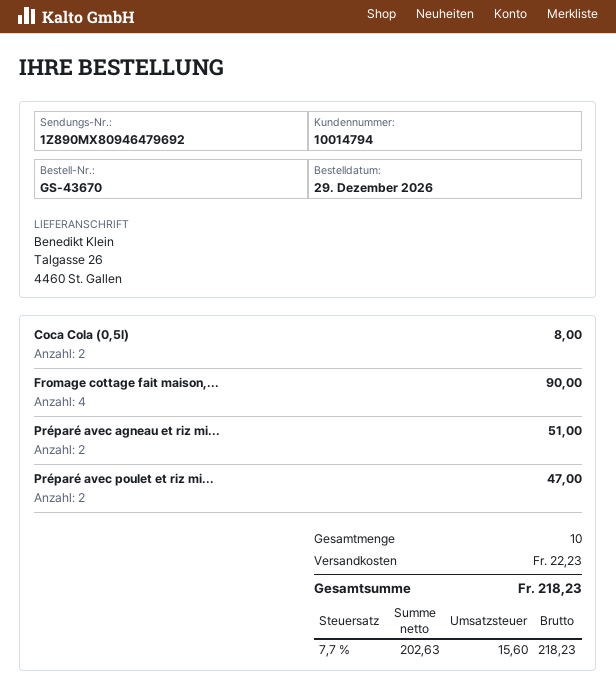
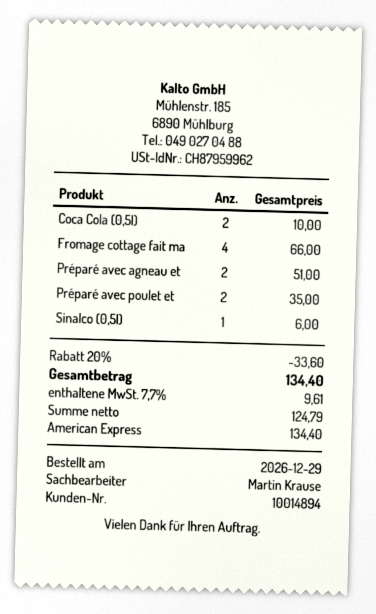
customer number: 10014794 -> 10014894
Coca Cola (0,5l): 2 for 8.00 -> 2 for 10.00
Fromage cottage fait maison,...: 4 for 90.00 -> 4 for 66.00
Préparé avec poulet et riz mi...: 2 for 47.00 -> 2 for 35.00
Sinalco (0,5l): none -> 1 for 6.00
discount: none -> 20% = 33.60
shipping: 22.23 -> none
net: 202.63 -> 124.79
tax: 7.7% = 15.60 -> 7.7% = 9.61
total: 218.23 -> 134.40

---

In the copy, include all records verbatim but no images.

PROBLEM SOLUTION -
customer number: 10014794 -> 10014894
Coca Cola (0,5l): 2 for 8.00 -> 2 for 10.00
Fromage cottage fait maison,...: 4 for 90.00 -> 4 for 66.00
Préparé avec poulet et riz mi...: 2 for 47.00 -> 2 for 35.00
Sinalco (0,5l): none -> 1 for 6.00
discount: none -> 20% = 33.60
shipping: 22.23 -> none
net: 202.63 -> 124.79
tax: 7.7% = 15.60 -> 7.7% = 9.61
total: 218.23 -> 134.40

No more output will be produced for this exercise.